Потом он вернулся на дачу, заперся у себя в кабинете и задумался.
Собственно, думать много не пришлось. Ясно было, что костры разводили
воспитанники для того, чтобы печь картошку, которую они же воровали с
огородов.
Надо было принять меры.
Викниксор вызвал прежде всего Янкеля и Япончика, как представителей
печати, и предложил им начать кампанию в "Зеркале" против воровства, но
"печать" скромно потупила очи, и последующие номера газеты ни словом не
заикнулись о картошке.
Тогда завшколой сам сказал нужное слово. Он предупредил воспитанников
коротко и веско:
- Кто попадется в краже картошки с чужих огородов, тот немедленно
переводится в лавру.
Угроза подействовала. Картошки стали воровать меньше, но зато ударились в
близлежащие огороды за репой и брюквой.
Скоро разыгрался крупный скандал.
Пришли жаловаться. Сначала пришел один огородник, за ним второй... В
общей сложности за три дня к Викниксору явилось шесть делегаций с
категорическим требованием обуздать учеников
Викниксор издал вторичный приказ по школе, еще более грозный, и запугивал
шкидцев до отказа.
То тут, то там стали раздаваться голоса:
- Ну ее к черту, эту картошку!
- Еще запорешься!
Правда, еще находились смельчаки, которые по-прежнему ходили на отхожие
промыслы, но благоразумные постепенно отставали.

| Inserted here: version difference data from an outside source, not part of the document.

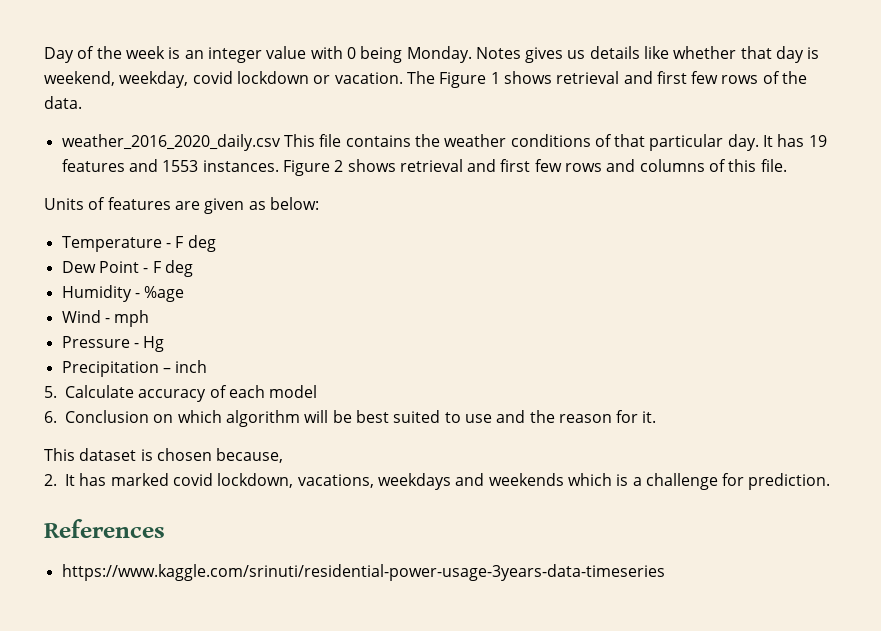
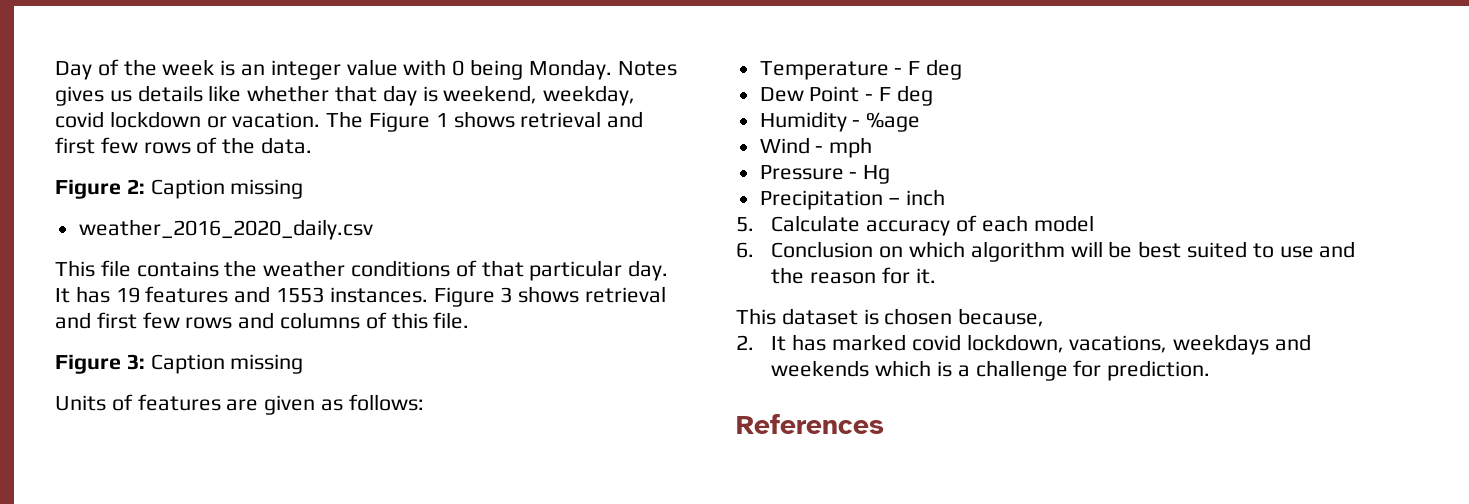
(82, 102) none -> [55,179,304,199] // Figure 2: Caption missing
(281, 142) none -> (373, 229) //
[334,160,344,172] 2 -> [500,287,513,303] 3
(787, 165) none -> [55,354,304,374] // Figure 3: Caption missing
[269,197,319,210] below: -> [348,394,424,411] follows:
[61,564,665,581] // https://www.kaggle.com/srinuti/residential-power-usage-3years-data-timeseries -> (884, 424) none

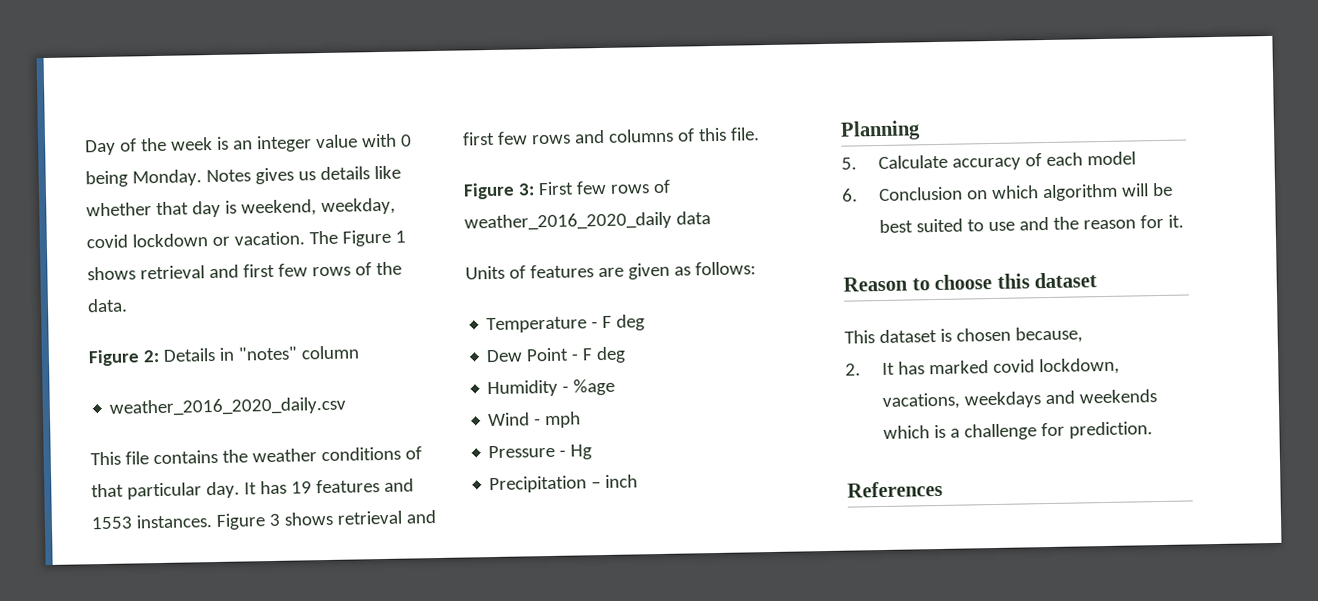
[150,179,304,199] Caption missing -> [162,345,359,362] Details in "notes" column
[150,354,304,374] Caption missing -> [537,179,671,196] [464,211,711,232] First few rows of weather_2016_2020_daily data
(946, 197) none -> [840,120,921,141] // Planning
(936, 276) none -> [843,272,1098,292] // Reason to choose this dataset

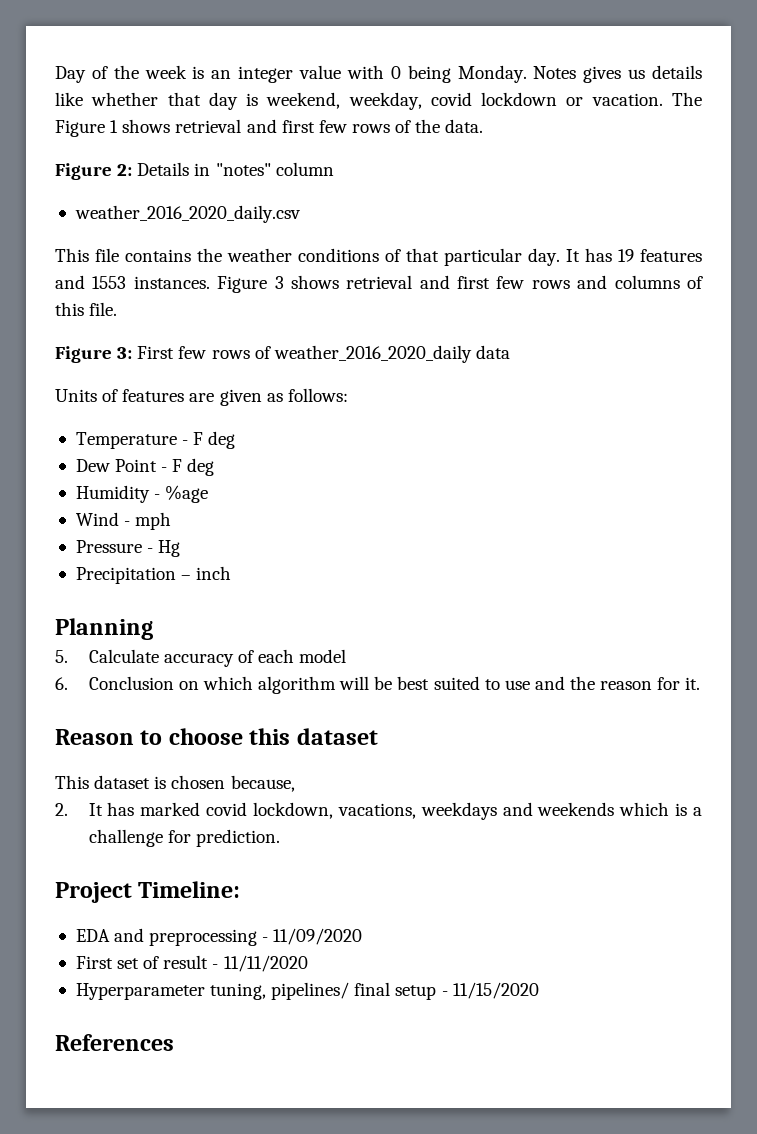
(1153, 430) none -> [55,881,241,903] [75,928,363,946] [75,955,308,972] [75,982,539,1000] // Project Timeline: // EDA and preprocessing - 11/09/2020 // First set of result - 11/11/2020 // Hyperparameter tuning, pipelines/ final setup - 11/15/2020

- Ша! Бросаем, пока не влопались.
Так же говорили Янкель и Япончик:
- Довольно. С завтрашнего дня ни одной картошки с чужих огородов. А
сегодня... Сегодня надо сходить в последний раз.
И пошли.
Было это после обеда.
День выдался пасмурный и холодный. Только что прошел дождь, и трава была
сырая, леденящая. Но Янкеля и Японца это не остановило.
Захватили по наволочке с подушек, решив набрать побольше.
Вышли на трамвайную линию и зашагали по шпалам.
Япончик ругался и подпрыгивал, согревая посиневшие ноги.
- Черт! В такую погоду - да картошку копать.